In some examples, the determination as to whether the access requests from the processing circuitry hit in the correlation information storage is based on determining that an address specified by the access request corresponds with an address of a trigger data item. Each data item of the plurality of data items has an associated trigger address such that when a match is detected in a comparison based on the trigger address and the address specified by a particular access request, a hit is detected and the correlated data items identified by the correlation information for that address are prefetched. The comparison itself may be a comparison directly between the specified address for the access request and the trigger addresses or may be a comparison between a portion of each of the addresses such as the most significant bits. For example, the bits of the addresses that identify an entry in the storage structure may be compared even where the addresses themselves may identify a particular data item within that entry to which access is sought. In some examples, a hash may first be calculated for the addresses or portions thereof and the hashes compared in the comparison. Thus, whilst in rare cases a false match could be detected when two different addresses share the same hash, the amount of space required for storing trigger addresses in the correlation information storage can be reduced and/or the time required to perform the comparison reduced.

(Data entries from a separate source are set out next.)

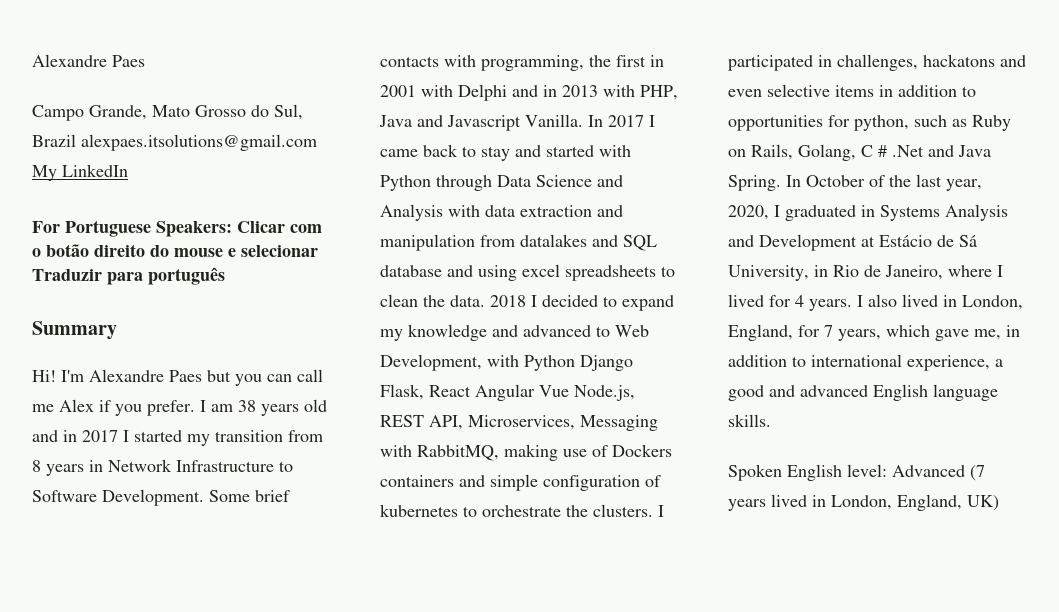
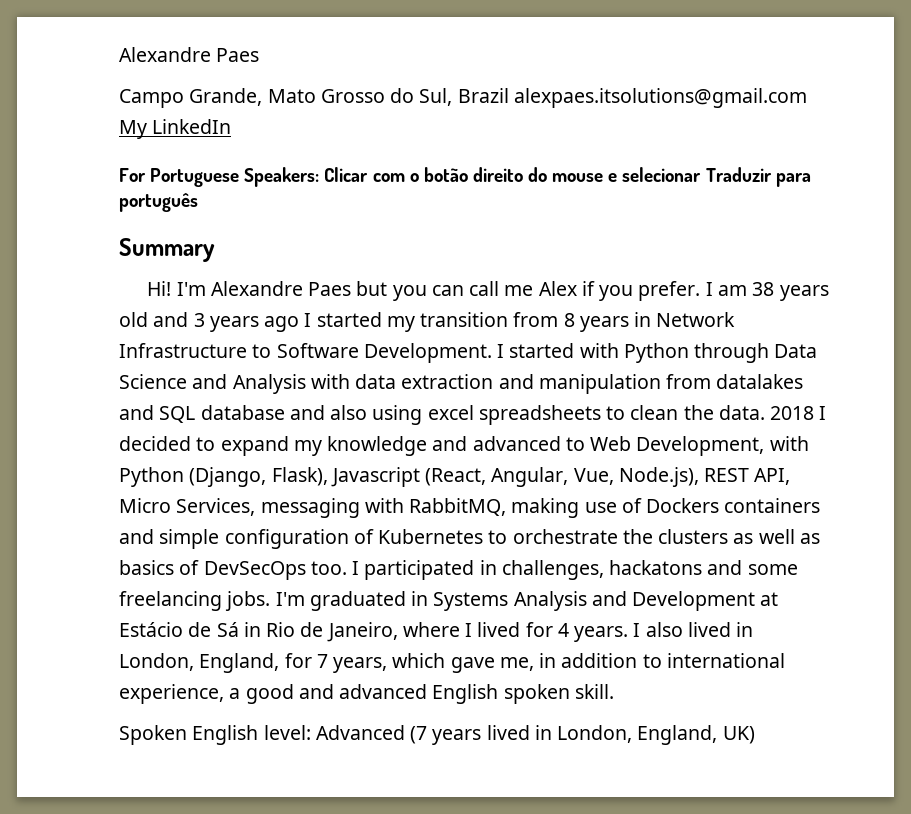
- I am 38 years old and in 2017 I started my transition from 8 years in Network Infrastructure to Software Development.
+ I am 38 years old and 3 years ago I started my transition from 8 years in Network Infrastructure to Software Development.
- Some brief contacts with programming, the first in 2001 with Delphi and in 2013 with PHP, Java and Javascript Vanilla. In 2017 I came back to stay and started with Python through Data Science and Analysis with data extraction and manipulation from datalakes and SQL database and using excel spreadsheets to clean the data.
+ I started with Python through Data Science and Analysis with data extraction and manipulation from datalakes and SQL database and also using excel spreadsheets to clean the data.
- 2018 I decided to expand my knowledge and advanced to Web Development, with Python Django Flask, React Angular Vue Node.js, REST API, Microservices, Messaging with RabbitMQ, making use of Dockers containers and simple configuration of kubernetes to orchestrate the clusters.
+ 2018 I decided to expand my knowledge and advanced to Web Development, with Python (Django, Flask), Javascript (React, Angular, Vue, Node.js), REST API, Micro Services, messaging with RabbitMQ, making use of Dockers containers and simple configuration of Kubernetes to orchestrate the clusters as well as basics of DevSecOps too.
- I participated in challenges, hackatons and even selective items in addition to opportunities for python, such as Ruby on Rails, Golang, C # .Net and Java Spring. In October of the last year, 2020, I graduated in Systems Analysis and Development at Estácio de Sá University, in Rio de Janeiro, where I lived for 4 years.
+ I participated in challenges, hackatons and some freelancing jobs. I'm graduated in Systems Analysis and Development at Estácio de Sá in Rio de Janeiro, where I lived for 4 years.
- I also lived in London, England, for 7 years, which gave me, in addition to international experience, a good and advanced English language skills.
+ I also lived in London, England, for 7 years, which gave me, in addition to international experience, a good and advanced English spoken skill.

The prefetch circuitry may be configured to reference the correlation information storage for every access request that is observed from the processing circuitry. However, in some examples a filter is first applied to reduce the rate at which the correlation information storage has to be referenced. This filtering technique may take into account an expected likelihood of a hit being detected such that accesses that are less likely to have correlation information stored for them are preferentially filtered out and so not monitored.
The correlation information storage may be directly mapped such that the location at which an item of correlation information is stored can be determined solely from the address. Thus, when determining whether correlation information is stored for a particular access request, only one location in the correlation information storage needs to be checked. However, in some examples, a set-associative structure is used for storing the correlation information. For such a set-associative structure, an index portion of the address specified by the access request is used to identify which set of a plurality of sets in the correlation information storage corresponds to that address. The set may contain multiple items of correlation information. A tag portion of the specified address is then compared against a tag associated with the items of correlation information in the identified set. If a match is detected in the comparison (which may be based on hashes or the addresses themselves) of the tag portion of the specified address and the tags of the correlation information, then a hit is detected and there is correlation information stored for the specified address. However, if no match is detected in this comparison, then a hit is not detected and the prefetch circuitry does not have correlation information on which to base a prefetch.
The storage structure may be arranged to store two or more data items in an entry of the storage structure. This may be the case where the storage structure is a cache and the entry is a cache line containing more than one data item. For example, a 64 byte cache line may be used, containing two 32 byte words. The storage structure may therefore be responsive to access requests that specify a particular data item of an entry to which access requests are directed. That is, the processing circuitry specifies in the access request which of the data items of an entry is requested using the trigger address. In contrast to approaches that monitor access requests that do not include this information (such as the access requests coming from a cache which may relate to entire cache lines and do not specify a particular data item of that cache line), this approach allows greater visibility of the data item to which the access is directed.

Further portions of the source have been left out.